Черные волосы Олимпы. Ее амулет. Все так живо, что, закрывая глаза, я как будто могу протянуть руку, взять ее за запястье, коснуться голубых венок, которые ветвятся по нему, как прожилки на диковинном листе. На листе розы из иного мира.
Той ночью Париж был укутан снегом. Мы упали в кровать, и в объятиях Олимпы мне казалось, что ночь раскрывается вокруг нас во все стороны веером, что мы уплыли на Отаити и вернулись домой, что за горсть стеклянных бусин и бронзовых амулетов мы купили вселенную и отдали ее назад.
– Отчего идет снег? – пробормотала Олимпа. Близилась полночь.
– Его образует замерзающий пар.
– Меня привлекают небесные тела всех видов, – прошептала она. – Но больше всего снег.
– Мне бы хотелось прочесть то, что ты надиктовала, – сказала я ей. – Я из тех немногих выходцев из третьего сословия, кому отец дал образование. Мы будем вместе читать труды великих умов нашего времени и записывать те фразы, которые тебя тронут больше всего. Ты станешь их запоминать, научишься правильно писать слова и ставить знаки препинания. Через полгода ты сделаешься образованной женщиной – такова, во всяком случае, моя цель – и писать станешь не чьими-то, а только собственными чернилами.
– Звездного света я хочу себе в чернила, – сказала она, беря меня за руку в темноте. – Живости и ясности лунного света.

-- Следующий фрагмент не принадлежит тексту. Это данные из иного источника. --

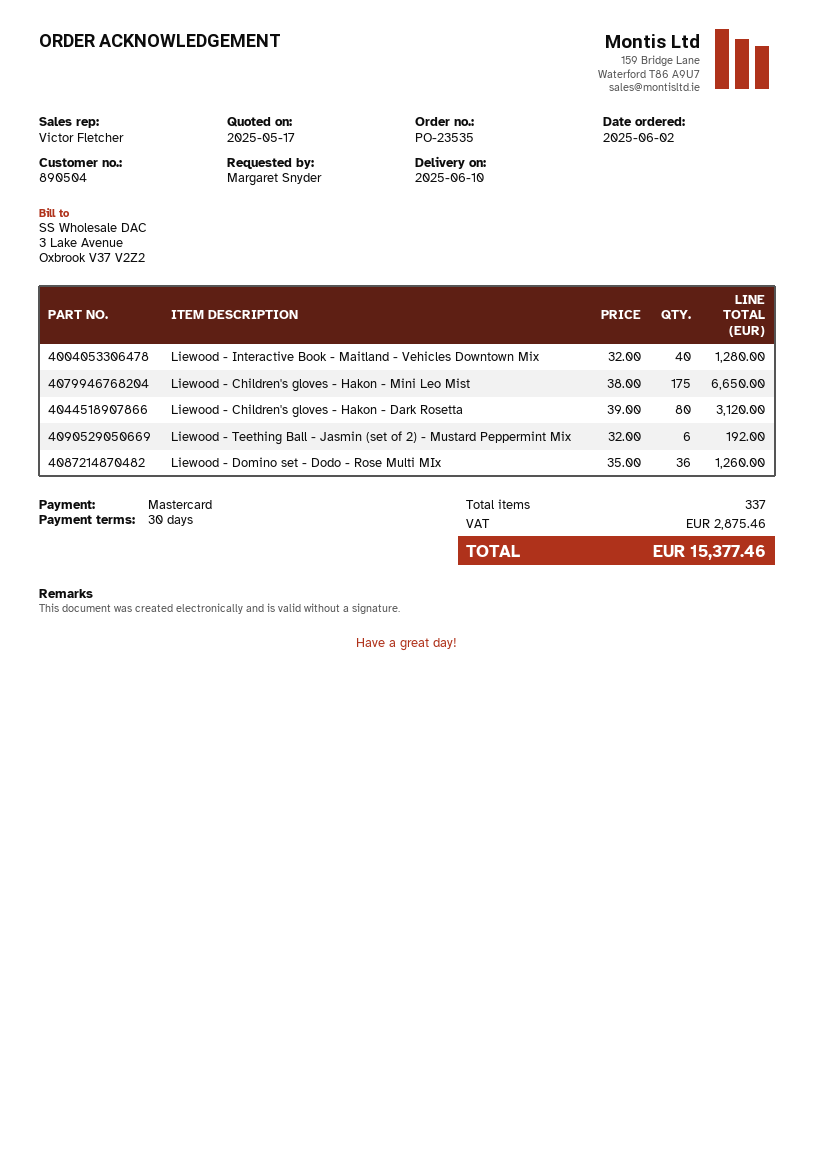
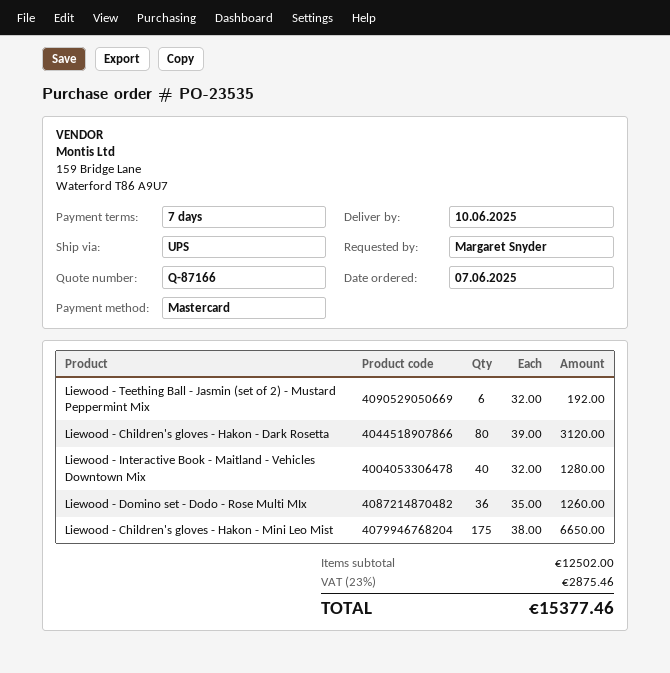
order date: 2025-06-02 -> 2025-06-07
payment terms: 30 days -> 7 days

– И какого же цвета космические чернила? – спросила я.
– Цвета человечества, – ответила Олимпа де Туг».
«Одна веерщица, – писал Рестиф в памфлете, который позаботился подать в Comite, – не только продолжает заниматься своим беспутным ремеслом, угождать щеголям и жиреть на мошнах и дружбе предателей, но – и это много хуже! – исполнять требования этого кита на суше, маркиза де С, чей бред уже не способны остановить ни стены тюрьмы, ни угроза казни, и потому этот бред, подобно злокачественной поросли, заполонившей глухое болото вдали от солнца и света, отравляет атмосферу Парижа своим назойливым смрадом…»
И так далее. И тому подобное. Вот как нас изобразили: вы – прихлебательница, я – отъявленная гадина, наполовину кит, наполовину поганка и, как Абраксас[80], смертоносен и нелеп одновременно. Я – такое чудовище, что даже ваших поступков, милый исчезнувший друг, когда вы посылали мне книги, писали мне письма, иногда посещали меня с корзинкой клубники или коробкой пирожных, достало, чтобы решить вашу участь. О! Габриелла! Откуда нам было знать о глубинах зависти Рестифа, о toxicite[81] его яда?